“Miss Grayling!” he exclaimed, seizing both her hands.
“Lawford! I am so glad to see you,” she rejoined frankly. And then she had to pull her hands away quickly and raise an admonitory finger. “Walk beside me—and be good,” she commanded. “Do you realize that two worlds are watching us—the world of The Beaches and the movie world as well?”
“Hang ’em!” announced Lawford with emphasis, his eyes shining. “Think! I’ve never even thanked you for what you did for me that day. I thought Betty Gallup hauled me out of the sea till Jonas Crabbe at the lighthouse put me wise.”
“Never mind that,” she said. “Tell me, how do you like your work? And why are you at home again?”

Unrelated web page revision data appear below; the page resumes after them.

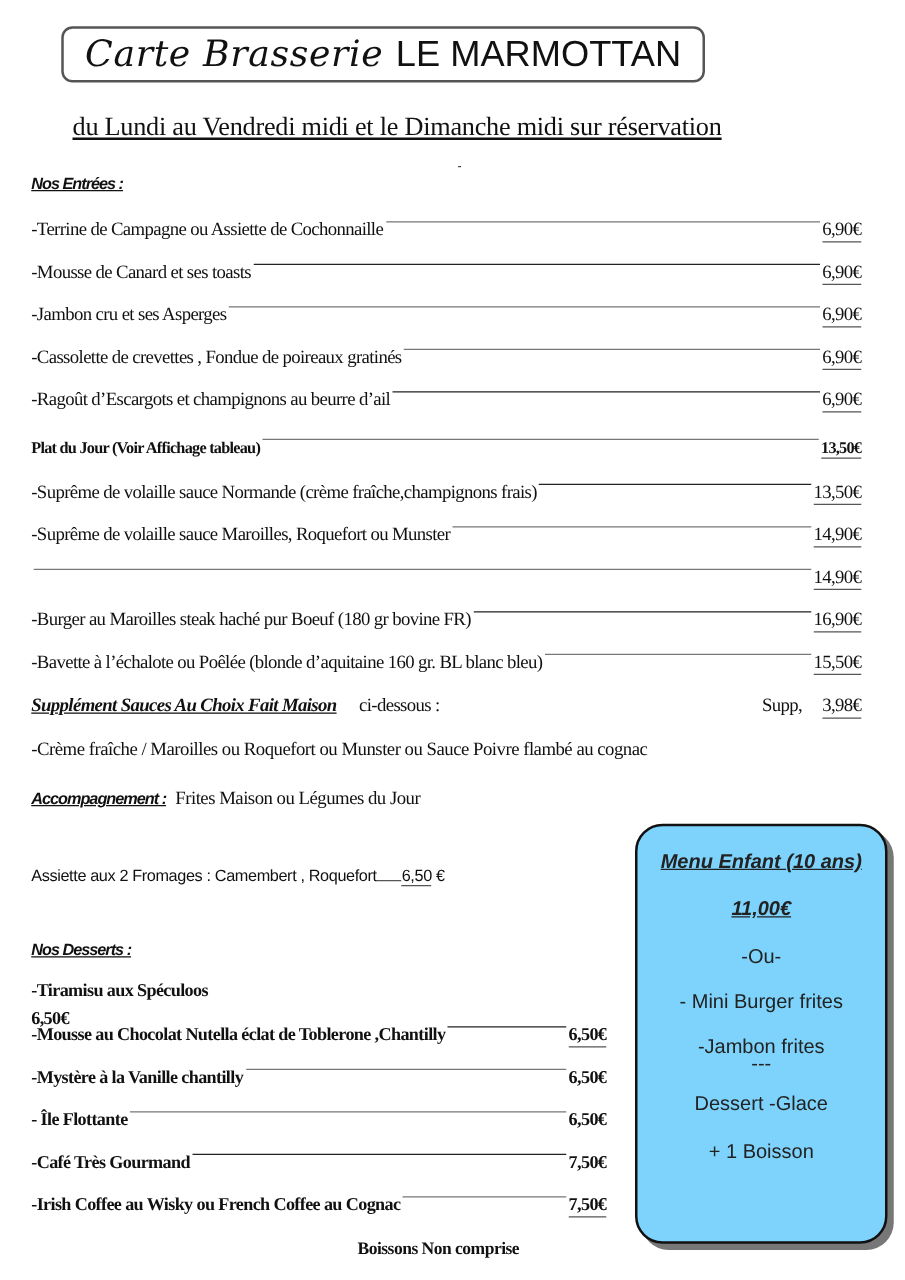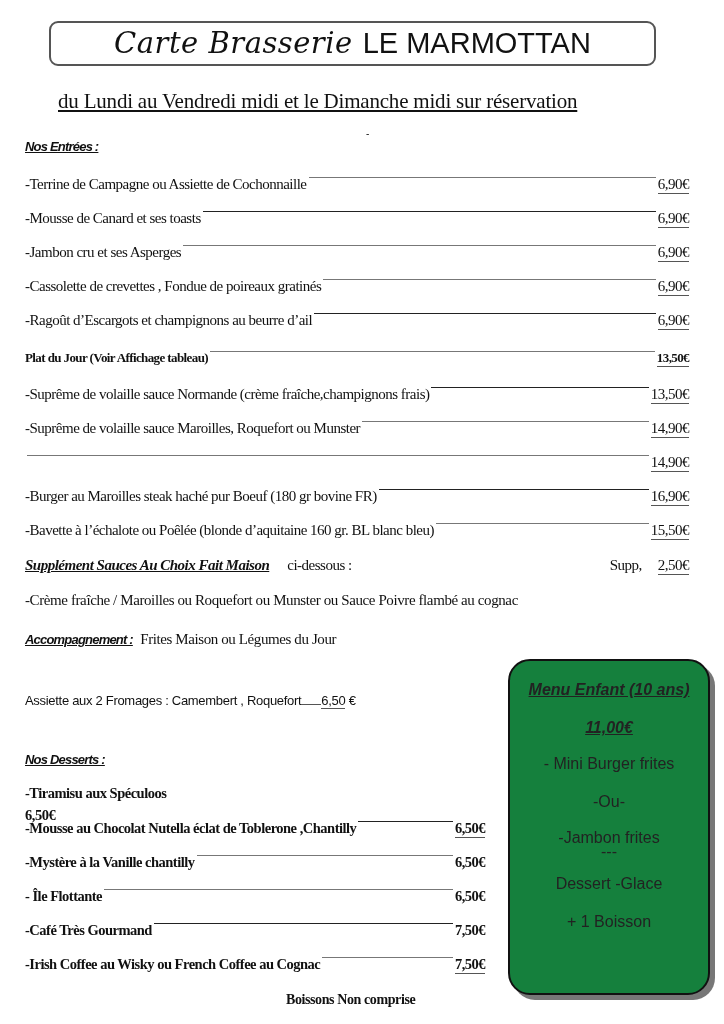"Carte Brasserie LE MARMOTTAN" .title-box { width: 607px -> 515px }
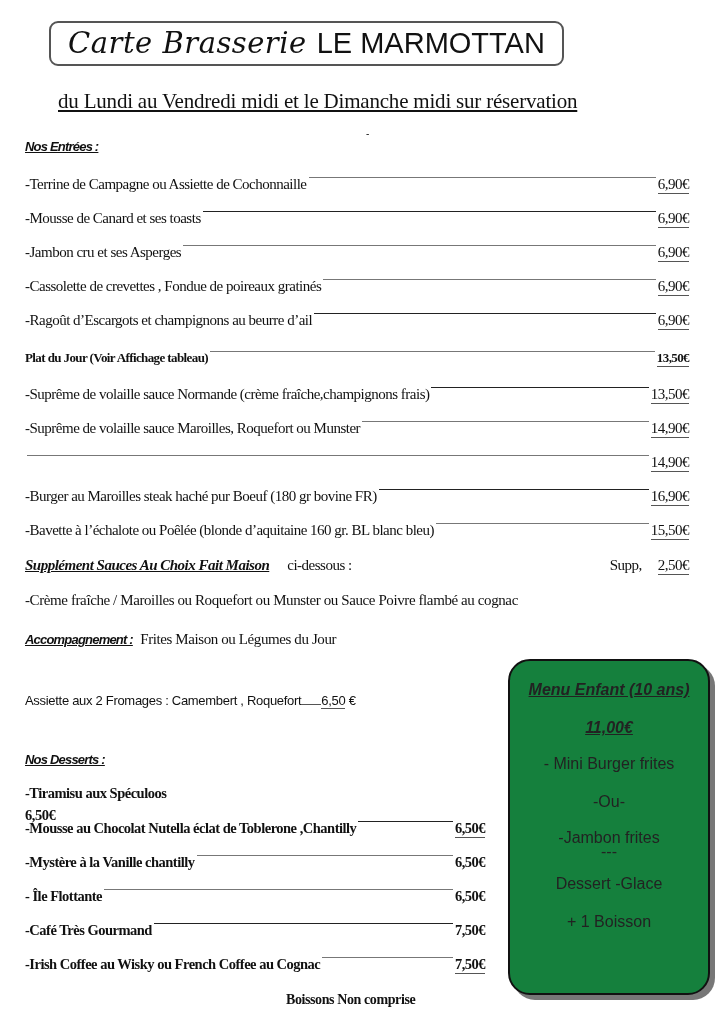"2,50€" span.price { text: 2,50€ -> 3,98€ }
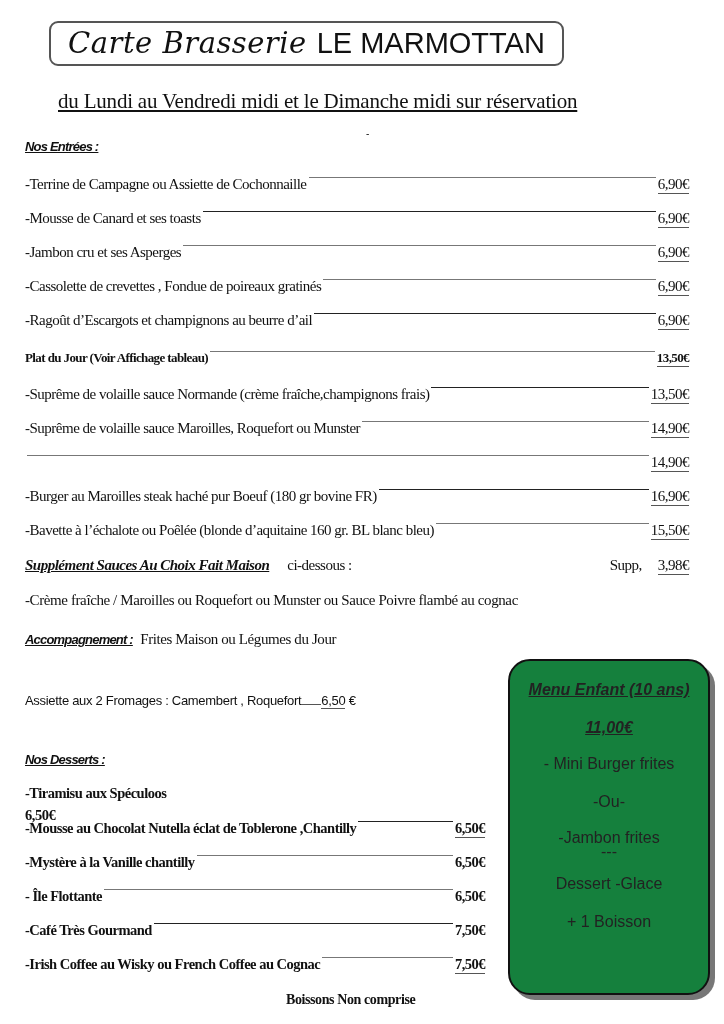"Menu Enfant (10 ans)" .kids-box { background: #15803d -> #7dd3fc }
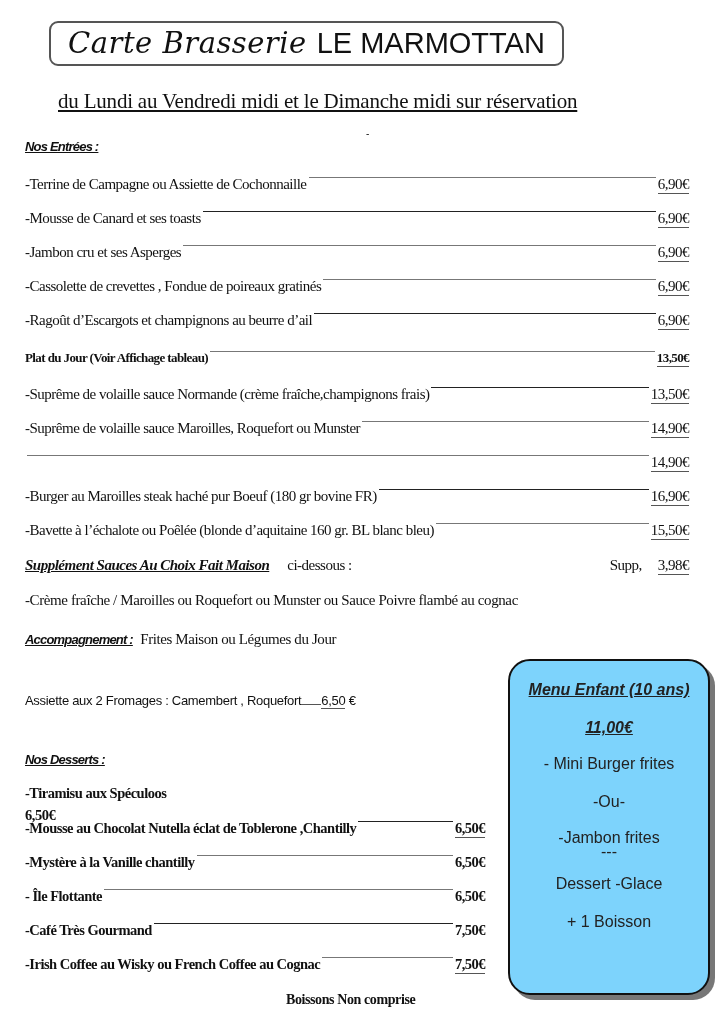"- Mini Burger frites" div.kids-line { order: before "-Ou-" -> after "-Ou-" }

“I’m down here for the week-end—–to get some more of my duds, to tell the truth. I’m going to be a fixture at the Egypt factory—much to dad’s surprise, I fancy.”
“Do you like it?” she asked him, watching his face covertly.
“I hate it! But I can stick, just the same. I have a scheme for improving the taffy cutting machines, too. I think I’ve a streak in me for mechanics. I have always taken to engines and motors and other machinery.”
“An inventor!”
“Yes. Why not?” he asked soberly, “Oh! I’m not going to be one of those inventors who let sharp business men cheat them out of their eye-teeth. If I improve that candy cutter it will cost I. Tapp real money, believe me!”
Louise’s eyes danced at him in admiration and she dimpled. “I think you are splendid, Lawford!” she murmured.
It was a mean advantage to take of a young man. They were on the open beach and every eye from the lighthouse to Tapp Point might be watching them. Lawford groaned deeply—and looked it.
“Don’t,” she said. “I know it’s because of me you have been driven to work.”
“You know that, Miss Grayling? Louise!”
“Yes. I had a little talk with your father. He’s such a funny man!”
“If you can find anything humorous about I. Tapp in his present mood you are a wonder!” he exclaimed. “Oh, Louise!” He could not keep his hungry gaze off her face.
“You’re a nice boy, Lawford,” she told him, nodding. “I liked you a lot from the very first. Now I admire you.”
“Oh, Louise!”
“Don’t look like that at me,” she commanded. “They’ll see you. And—and I feel as though I were about to be eaten.”
“You will be,” he said significantly. “I am coming to the store to-night. Or shall I go to see your aunt first?”
“You’d better keep away from Aunt Euphemia, Lawford,” she replied, laughing gayly. “Wait till my daddy-prof comes home. See him.”
“And you really love me? Do you? Please . . . dear!”
She nodded, pursing her lips.
“But eighteen dollars a week!” groaned Lawford. “I think the super would have made it an even twenty if it hadn’t been for dad.”